Alfredo Junqueira, de O Estado de S.Paulo

06 de outubro de 2010 | 18h45

RIO - A candidata do PT à Presidência da República, Dilma Rousseff, evitou falar sobre aborto e a crise com parte do eleitorado evangélico em seu primeiro evento de campanha neste segundo turno. Antes de seguir em carreata pelas ruas de Duque de Caxias, principal cidade da Baixada Fluminense, na Região Metropolitana do Rio, a petista participou de rápida coletiva de imprensa, na qual prometeu investimentos em saneamento, implantação de Unidades de Polícia Pacificadora (UPPs) na área e até redução dos juros básicos da economia.

 

Ao ser questionada sobre o assunto que marcou a reta final do primeiro turno da campanha, a petista não respondeu e iniciou a carreata.

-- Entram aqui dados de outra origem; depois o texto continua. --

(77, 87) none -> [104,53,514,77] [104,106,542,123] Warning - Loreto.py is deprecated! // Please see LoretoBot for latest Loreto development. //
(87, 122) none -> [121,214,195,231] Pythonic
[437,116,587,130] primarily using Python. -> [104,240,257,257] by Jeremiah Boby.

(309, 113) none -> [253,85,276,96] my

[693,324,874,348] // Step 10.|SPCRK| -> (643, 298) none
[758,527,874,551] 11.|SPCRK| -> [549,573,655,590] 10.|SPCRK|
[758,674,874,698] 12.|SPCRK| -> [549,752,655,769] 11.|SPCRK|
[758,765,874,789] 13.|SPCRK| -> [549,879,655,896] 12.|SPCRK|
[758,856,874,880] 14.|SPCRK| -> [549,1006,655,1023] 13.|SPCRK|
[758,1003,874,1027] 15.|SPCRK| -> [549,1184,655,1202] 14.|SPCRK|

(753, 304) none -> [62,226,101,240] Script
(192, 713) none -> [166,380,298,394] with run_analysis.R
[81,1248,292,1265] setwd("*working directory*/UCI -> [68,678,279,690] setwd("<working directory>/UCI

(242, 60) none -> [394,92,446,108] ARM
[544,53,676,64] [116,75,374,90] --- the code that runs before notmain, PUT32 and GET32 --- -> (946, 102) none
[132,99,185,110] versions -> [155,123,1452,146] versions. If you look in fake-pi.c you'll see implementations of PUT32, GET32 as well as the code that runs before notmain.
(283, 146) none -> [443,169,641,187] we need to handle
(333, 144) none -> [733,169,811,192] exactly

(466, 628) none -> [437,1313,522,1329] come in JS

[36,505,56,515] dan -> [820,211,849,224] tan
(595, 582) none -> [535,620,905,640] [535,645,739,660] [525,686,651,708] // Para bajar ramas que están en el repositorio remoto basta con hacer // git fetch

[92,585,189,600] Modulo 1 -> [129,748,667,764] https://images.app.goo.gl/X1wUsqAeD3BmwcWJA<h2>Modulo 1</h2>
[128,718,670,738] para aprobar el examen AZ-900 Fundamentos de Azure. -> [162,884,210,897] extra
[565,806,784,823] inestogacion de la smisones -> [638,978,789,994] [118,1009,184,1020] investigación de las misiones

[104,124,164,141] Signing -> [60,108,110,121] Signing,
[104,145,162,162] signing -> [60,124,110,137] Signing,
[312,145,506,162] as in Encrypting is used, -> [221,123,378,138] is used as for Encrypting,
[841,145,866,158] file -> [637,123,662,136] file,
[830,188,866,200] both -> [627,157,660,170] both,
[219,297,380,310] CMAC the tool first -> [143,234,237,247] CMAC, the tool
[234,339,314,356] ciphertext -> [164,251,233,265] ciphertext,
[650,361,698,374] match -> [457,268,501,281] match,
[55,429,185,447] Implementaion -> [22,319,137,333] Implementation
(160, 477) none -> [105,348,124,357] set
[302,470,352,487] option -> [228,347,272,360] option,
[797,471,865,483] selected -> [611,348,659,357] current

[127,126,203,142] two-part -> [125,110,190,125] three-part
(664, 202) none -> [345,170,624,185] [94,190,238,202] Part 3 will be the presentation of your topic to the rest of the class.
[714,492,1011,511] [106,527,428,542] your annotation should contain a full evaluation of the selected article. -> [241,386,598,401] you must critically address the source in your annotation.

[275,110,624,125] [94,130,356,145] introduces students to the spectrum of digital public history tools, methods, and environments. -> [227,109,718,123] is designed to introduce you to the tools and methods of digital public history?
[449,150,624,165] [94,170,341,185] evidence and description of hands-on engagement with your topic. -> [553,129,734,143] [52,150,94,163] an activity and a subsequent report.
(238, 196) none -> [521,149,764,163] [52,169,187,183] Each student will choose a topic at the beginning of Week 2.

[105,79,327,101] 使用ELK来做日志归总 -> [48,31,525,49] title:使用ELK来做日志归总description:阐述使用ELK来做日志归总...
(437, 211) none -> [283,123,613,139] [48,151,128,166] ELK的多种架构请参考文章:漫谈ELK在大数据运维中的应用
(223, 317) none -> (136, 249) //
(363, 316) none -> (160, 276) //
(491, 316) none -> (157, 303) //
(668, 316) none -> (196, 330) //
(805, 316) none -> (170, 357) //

Dilma obteve ampla vantagem em Caxias no primeiro turno, com 54,38% dos votos válidos. Marina Silva (PV) também obteve boa votação na cidade - que tem forte presença de evangélicos. Foi escolhida por 27,91% dos eleitores locais, muito à frente de José Serra (PSDB), que, apesar de contar com o apoio do prefeito local, José Camilo Zito (PSDB), e de ter visitado a cidade duas vezes durante o primeiro turno, recebeu apenas 15,81% dos votos válidos.

 

Seguindo a orientação dos aliados, Dilma procurou se aproximar dos eleitores. As barreiras que normalmente são colocadas nos locais em que ela dá entrevista foram retiradas. O púlpito, onde são colocados os microfones e gravadores, até foi instalado no local, mas desapareceu minutos antes da candidata chegar. A petista, como sugerido pelo seu comando de campanha, aproximou-se dos jornalistas e foi cercada por dezenas de pessoas. Ela estava sorridente e cumprimentou eleitores e políticos com beijos e tapinhas nas costas.

 

"Eu quero começar por aqui (Baixada Fluminense) porque nós vamos priorizar duas questões muito importantes: tratamento de água e esgotamento sanitário", anunciou Dilma. "E aqui nós fizemos um esforço muito grande, porque durante muitos anos a Baixada ficou sem os investimentos que beneficiariam a vida concreta das pessoas", explicou a petista.

 

Dilma estava acompanhada do governador reeleito Sérgio Cabral Filho (PMDB) e os dois candidatos ao Senado que venceram a eleição do Rio, Lindberg Farias (PT) e Marcelo Crivella (PRB) - este também reeleito e importante interlocutor da candidata junto ao eleitorado evangélico, uma vez que é bispo licenciado da Igreja Universal do Reino de Deus e sobrinho de seu fundador, Edir Macedo.

 

Ao lado do governador, a petista fez promessa com o principal programa do peemedebista na área de Segurança Pública. Disse que, se eleita, levaria para as cidades da região as Unidades de Polícia Pacificadora (UPPs). O programa consiste na ocupação permanente de comunidade anteriormente dominadas por quadrilhas de traficante armados e conta com 12 unidades na capital.

 

"Nós iremos aqui levar para a Baixada as Unidades de Polícia Pacificadora, que estão dando tão certo lá no Rio. Trazer para cá significa melhorias não só nas condições de vida. Porque o que interessa é a vida das pessoas e a segurança é uma questão central", disse Dilma.

 

A carreata da petista foi acompanhada por dezenas de políticos de várias regiões do Rio. Muitos eleitos deputados estaduais e federais no domingo. O tom dos aliados era de dedicação total à campanha de Dilma no segundo turno.

 

O trajeto, que previa passagens pelas cidades de Belford Roxo e São João de Meriti, foi interrompido ainda em Caxias, depois de pouco mais de uma hora do início do evento.

 

Para tentar compensar a ausência do presidente Luiz Inácio Lula da Silva, um correligionário participou da carreata com um carro de som na qual um discurso do líder máximo do PT era repetido insistentemente. "Votar na Dilma é votar em mim. Com a certeza de um governo ainda melhor. Ela é a certeza do Brasil continuar mudando".